Banking regulation: HSBC says it's a war out there

HSBC Canary Wharf

Douglas Flint, the chairman of HSBC, clearly thinks he is the new Winston Churchill.

Announcing the bank's half-yearly results, Flint conjured up the spirit of 1940 to describe the strains on his staff caused by the need to comply with tougher regulations imposed on the financial sector since the great crash of 2007-08.

Perhaps it was the 100th anniversary of the outbreak of the first world war that inspired Flint to say: "I do not think we have ever had to ask so much of so many." Whatever it was, it was wrong at every level. Wrong war. Wrong comparison. Wrong battle to fight.

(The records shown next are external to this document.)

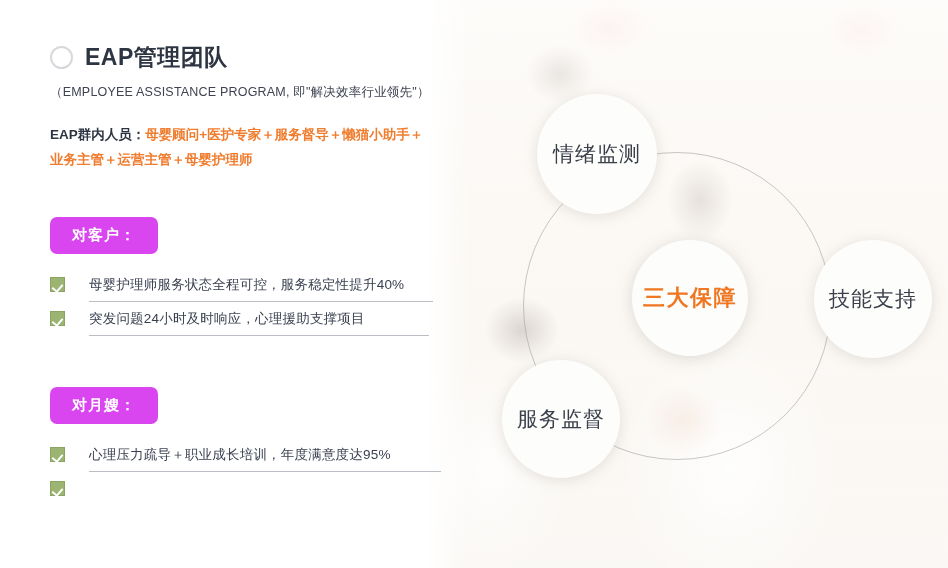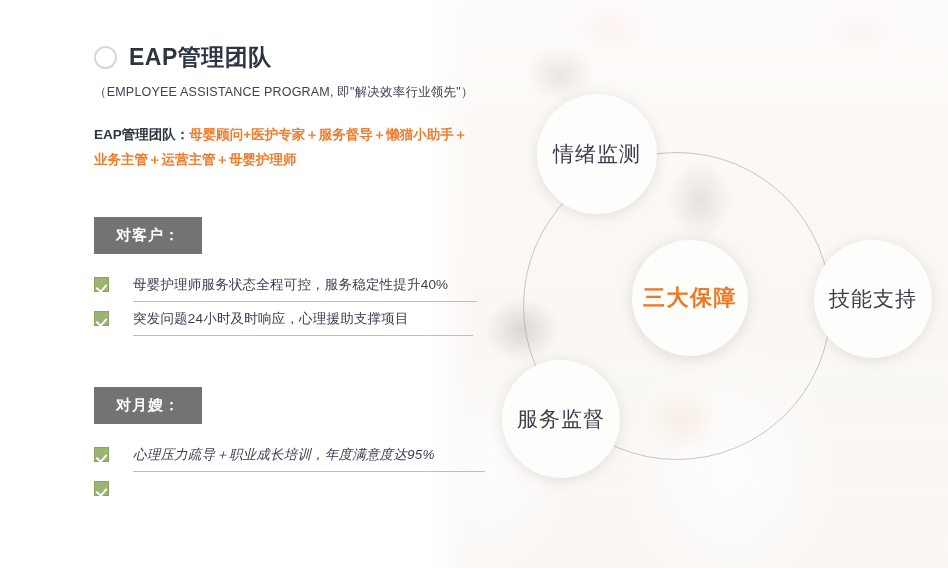--- a/index.html
+++ b/index.html
@@ -81,21 +81,21 @@
     color: #ef7722; font-weight: bold; font-size: 22px; letter-spacing: 1.5px;
     box-shadow: 0 2px 16px rgba(140,130,120,0.26);
   }
 
   
   .left-panel {
     position: absolute; left: 0; top: 0; width: 430px; height: 568px;
     background: #ffffff;
     z-index: 5;
   }
-  .content { position: absolute; left: 50px; top: 0; width: 400px; margin-left: 44px; }
+  .content { position: absolute; left: 50px; top: 0; width: 400px; }
 
   .title-row { display: flex; align-items: center; gap: 12px; margin-top: 42px; }
   .ring-icon {
     width: 23px; height: 23px; border: 2px solid #d6d8dc; border-radius: 50%;
     flex: 0 0 auto;
   }
   .page-title {
     font-size: 23px; font-weight: bold; color: #2e3542; letter-spacing: 0.5px;
     white-space: nowrap;
   }
@@ -106,25 +106,25 @@
   }
   .members {
     margin-top: 22px; width: 375px;
     font-size: 13.5px; font-weight: bold; line-height: 1.85;
     color: #2e3542;
   }
   .members .val { color: #f07c2e; }
 
   .badge {
     display: inline-block;
-    background: #737373;
+    background: #d946ef;
     color: #ffffff;
     font-size: 15px; font-weight: bold;
     padding: 9px 22px;
-    border-radius: 0;
+    border-radius: 7px;
     letter-spacing: 1px;
   }
   .section-clients { position: absolute; left: 0; top: 217px; }
   .section-nannies { position: absolute; left: 0; top: 387px; }
 
   .check-list { margin-top: 18px; }
   .check-row { display: flex; align-items: flex-start; }
   .check-row .cell {
     border-bottom: 1px solid #babdc4;
     padding: 3px 0 7px 0;
@@ -146,21 +146,21 @@
     border-bottom: 2px solid #ffffff;
     transform: rotate(40deg);
   }
   .item-text {
     font-size: 13.5px; color: #3a4050; white-space: nowrap;
     letter-spacing: 0.2px;
   }
   .check-row .cell { margin-left: 24px; }
   .lw1 { width: 344px; }
   .lw2 { width: 340px; }
-  .lw3 { width: 352px; font-style: italic; }
+  .lw3 { width: 352px; }
   .lw4 { width: 378px; }
 </style>
 </head>
 <body>
 
 <div id="page">
 
   <div class="photo-panel">
     <div class="photo-bg"></div>
     <div class="photo-wash"></div>
@@ -193,21 +193,21 @@
     <div class="content">
 
       <div class="title-row">
         <div class="ring-icon"></div>
         <div class="page-title">EAP管理团队</div>
       </div>
 
       <div class="subtitle">（EMPLOYEE ASSISTANCE PROGRAM, 即"解决效率行业领先"）</div>
 
       <div class="members">
-        <span>EAP管理团队：</span><span class="val">母婴顾问+医护专家＋服务督导＋懒猫小助手＋业务主管＋运营主管＋母婴护理师</span>
+        <span>EAP群内人员：</span><span class="val">母婴顾问+医护专家＋服务督导＋懒猫小助手＋业务主管＋运营主管＋母婴护理师</span>
       </div>
 
       <div class="section-clients">
         <div class="badge">对客户：</div>
         <div class="check-list">
           <div class="check-row">
             <div class="cb"></div>
             <div class="cell lw1">
               <span class="item-text">母婴护理师服务状态全程可控，服务稳定性提升40%</span>
             </div>

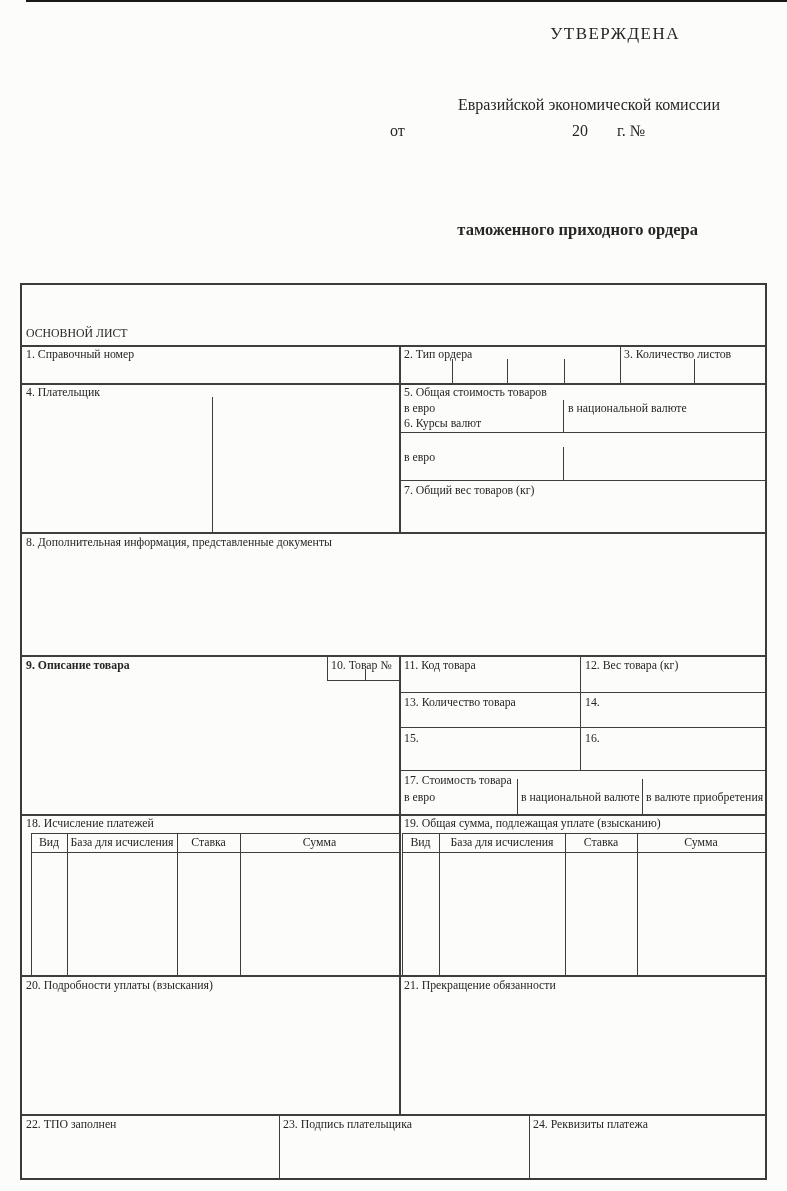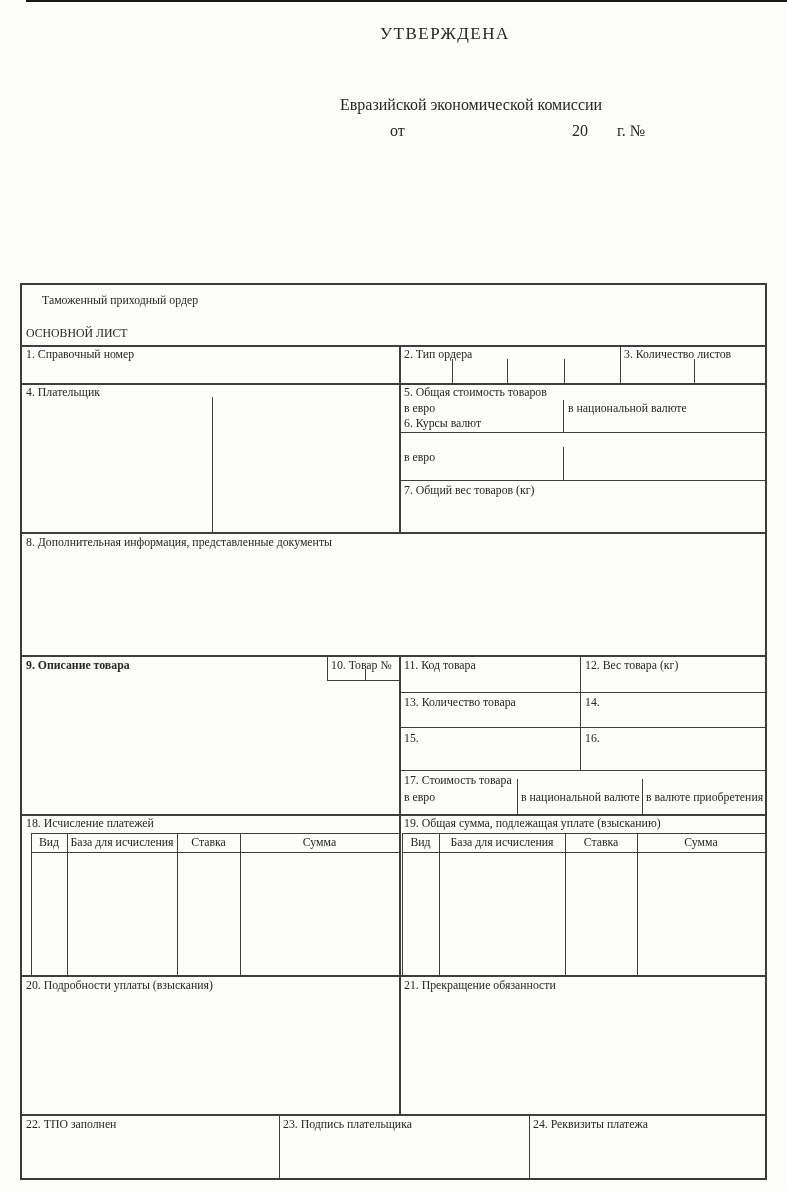--- a/index.html
+++ b/index.html
@@ -2,21 +2,21 @@
 <html><head>
 <meta charset="utf-8">
 <style>
   html,body{margin:0;padding:0;background:#e8e8e8;}
   #page{
     position:relative;width:787px;height:1191px;margin:0 auto;
     background:#fcfcfa;overflow:hidden;
     font-family:"Liberation Serif", serif;color:#222;
   }
   .t{position:absolute;white-space:nowrap;line-height:1.15;color:#262626;}
-  .tc{text-align:left;}
+  .tc{text-align:right;}
   .b{font-weight:bold;}
   .hl{position:absolute;background:#3e3e3e;}
   .vl{position:absolute;background:#3e3e3e;}
   #tpo{
     position:absolute;left:20px;top:283px;width:747px;height:897px;
     border:2px solid #3a3a3a;box-sizing:border-box;background:transparent;
   }
   #tpo .t{font-size:11.8px;}
   .fs-title{font-size:14.5px;}
   .hdrcell{font-size:11.8px;text-align:center;}
@@ -28,20 +28,21 @@
 <div id="page">
 
   <div class="scanline" style="left:26px;top:0;width:761px;height:2px;"></div>
 
   <div class="t tc" style="left:380px;top:24px;width:300px;font-size:17px;letter-spacing:1.5px;">УТВЕРЖДЕНА</div>
   <div class="t tc" style="left:340px;top:96px;width:380px;font-size:16px;">Евразийской экономической комиссии</div>
   <div class="t" style="left:390px;top:122px;font-size:16px;">от</div>
   <div class="t" style="left:572px;top:122px;font-size:16px;">20</div>
   <div class="t" style="left:617px;top:122px;font-size:16px;">г. №</div>
 
+  <div class="t tc b" style="left:98px;top:221px;width:600px;font-size:16.5px;">таможенного приходного ордера</div>
 
   <div id="tpo">
 
     <div class="hl" style="left:0;top:60px;width:743px;height:2px;"></div>
     <div class="hl" style="left:0;top:98px;width:743px;height:2px;"></div>
     <div class="hl" style="left:377px;top:147px;width:366px;height:1px;"></div>
     <div class="hl" style="left:377px;top:195px;width:366px;height:1px;"></div>
     <div class="hl" style="left:0;top:247px;width:743px;height:2px;"></div>
     <div class="hl" style="left:0;top:370px;width:743px;height:2px;"></div>
     <div class="hl" style="left:305px;top:395px;width:72px;height:1px;"></div>
@@ -76,21 +77,20 @@
     <div class="vl" style="left:155px;top:548px;width:1px;height:142px;"></div>
     <div class="vl" style="left:218px;top:548px;width:1px;height:142px;"></div>
     <div class="vl" style="left:380px;top:548px;width:1px;height:142px;"></div>
     <div class="vl" style="left:417px;top:548px;width:1px;height:142px;"></div>
     <div class="vl" style="left:543px;top:548px;width:1px;height:142px;"></div>
     <div class="vl" style="left:615px;top:548px;width:1px;height:142px;"></div>
     <div class="vl" style="left:743px;top:548px;width:1px;height:142px;"></div>
     <div class="vl" style="left:257px;top:829px;width:1px;height:64px;"></div>
     <div class="vl" style="left:507px;top:829px;width:1px;height:64px;"></div>
 
-    <div class="t tc fs-title" style="left:20px;top:9px;width:680px;">Таможенный приходный ордер</div>
     <div class="t" style="left:4px;top:42px;">ОСНОВНОЙ ЛИСТ</div>
 
     <div class="t" style="left:4px;top:63px;">1. Справочный номер</div>
     <div class="t" style="left:382px;top:63px;">2. Тип ордера</div>
     <div class="t" style="left:602px;top:63px;">3. Количество листов</div>
 
     <div class="t" style="left:4px;top:101px;text-align:center;">4. Плательщик</div>
     <div class="t" style="left:382px;top:101px;">5. Общая стоимость товаров</div>
     <div class="t" style="left:382px;top:117px;">в евро</div>
     <div class="t" style="left:546px;top:117px;">в национальной валюте</div>

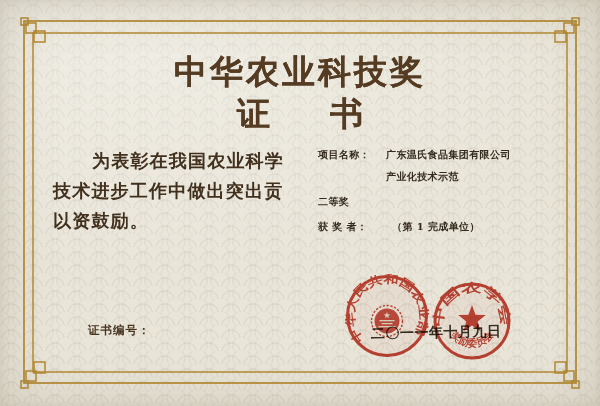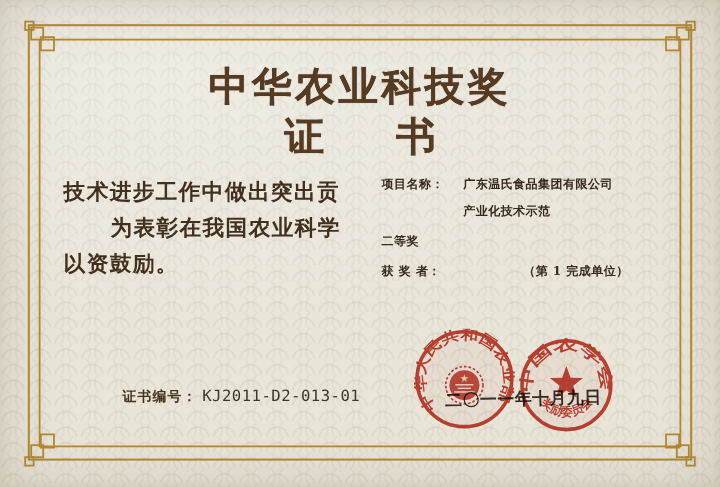--- a/index.html
+++ b/index.html
@@ -29,23 +29,23 @@
     font-size:18px;font-weight:bold;letter-spacing:1.2px;color:#41301d;}
   .citation .cline{display:block;line-height:30px;height:30px;white-space:nowrap;}
   .citation .cline.first{padding-left:39px;}
 
   .info{position:absolute;left:318px;top:144px;width:250px;z-index:2;
     font-size:10px;font-weight:bold;letter-spacing:.4px;color:#352a1e;}
   .irow{display:flex;margin-bottom:3px;}
   .ilabel{flex:0 0 68px;line-height:22px;}
   .ival{flex:1;}
   .vline{display:block;line-height:22px;white-space:nowrap;}
-  .vline.indent2{padding-left:6px;text-align:center;}
+  .vline.indent2{padding-left:6px;}
 
-  .certno{position:absolute;left:88px;top:323px;z-index:2;display:flex;align-items:baseline;margin-left:14px;}
+  .certno{position:absolute;left:88px;top:323px;z-index:2;display:flex;align-items:baseline;}
   .certno .cn-label{font-size:11.5px;font-weight:bold;color:#47341f;letter-spacing:1px;}
   .certno .cn-value{font-size:13px;color:#3c372c;letter-spacing:.4px;margin-left:4px;
     font-family:"DejaVu Sans Mono","Liberation Mono",monospace;}
 
   .seal{position:absolute;mix-blend-mode:multiply;opacity:.93;z-index:3;}
   .seal-ministry{left:345px;top:274px;}
   .seal-society{left:432px;top:281px;}
 
   .issue-date{position:absolute;left:371px;top:324px;z-index:4;white-space:nowrap;
     font-size:14px;font-weight:bold;letter-spacing:.5px;color:#3b352a;
@@ -78,22 +78,22 @@
     </g>
   </svg>
 
   <div class="title">中华农业科技奖</div>
   <div class="doctype">
     <span>证</span>
     <span>书</span>
   </div>
 
   <div class="citation">
+    <span class="cline first">为表彰在我国农业科学</span>
     <span class="cline">技术进步工作中做出突出贡</span>
-    <span class="cline first">为表彰在我国农业科学</span>
     <span class="cline">以资鼓励。</span>
   </div>
 
   <div class="info">
     <div class="irow">
       <span class="ilabel">项目名称：</span>
       <span class="ival">
         <span class="vline">广东温氏食品集团有限公司</span>
         <span class="vline">产业化技术示范</span>
       </span>
@@ -106,21 +106,20 @@
     <div class="irow">
       <span class="ilabel">获 奖 者：</span>
       <span class="ival">
         <span class="vline indent2">（第 1 完成单位）</span>
       </span>
     </div>
   </div>
 
   <div class="certno">
     <span class="cn-label">证书编号：</span>
-    <span class="cn-value">KJ2011-D2-013-01</span>
   </div>
 
   <svg class="seal seal-ministry" width="84" height="84" viewBox="0 0 84 84">
     <defs>
       <path id="m-arc" d="M 18.7,65.3 A 33,33 0 1 1 65.3,65.3"></path>
     </defs>
     <circle cx="42" cy="42" r="39.5" fill="rgba(195,58,42,0.05)" stroke="#c33a2a" stroke-width="3"></circle>
     <text font-size="11.5" fill="#c33a2a" font-weight="bold" font-family="'DejaVu Serif',serif">
       <textPath href="#m-arc" textLength="148" lengthAdjust="spacingAndGlyphs">中华人民共和国农业部</textPath>
     </text>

Let's be clear. The reason banks now face tougher regulation is because they abused the old soft touch regime. They rigged the Libor market. They mis-sold their customers insurance policies. In HSBC's case, they banked the money for a Mexican drug cartel. And, oh yes, they were collectively responsible for the near-collapse of the global economy in the Autumn of 2008.

At that point, when many of them - although not HSBC - needed money from the taxpayer to survive, the banks were all humility and contrition. They assumed, though, that the mood of extreme public anger would dissipate and that if they laid low it would be possible to regroup and push back against some of the more radical reform proposals.

So it has proved. The banks were relieved that the Vickers Commission of 2011 did not propose the break-up of banks into retail and investment arms, but rather insisted that there should be a "ring fence" between the two. The next stage in the campaign has been to delay the implementation of ringfencing for as long as possible. The current deadline is 2019: not long enough for Flint, who has told George Osborne he needs more time.

The chancellor should have no truck with this. It might be different if the punishment being meted out to the banks was disproportionate. It isn't. HSBC and the other members of the big four would deserve some sympathy if they could prove that a tougher regulatory regime was affecting the cost or availability of credit. They can't.

Instead, Osborne should point out to Flint that when Franklin Roosevelt passed the Glass-Steagall Act breaking up the US banks after the Great Depression he gave Wall Street a year to comply. The chancellor might also note that Flint's hero Churchill needed only five years after succeeding Neville Chamberlain to defeat Hitler: the banks have already been given eight years to implement Vickers.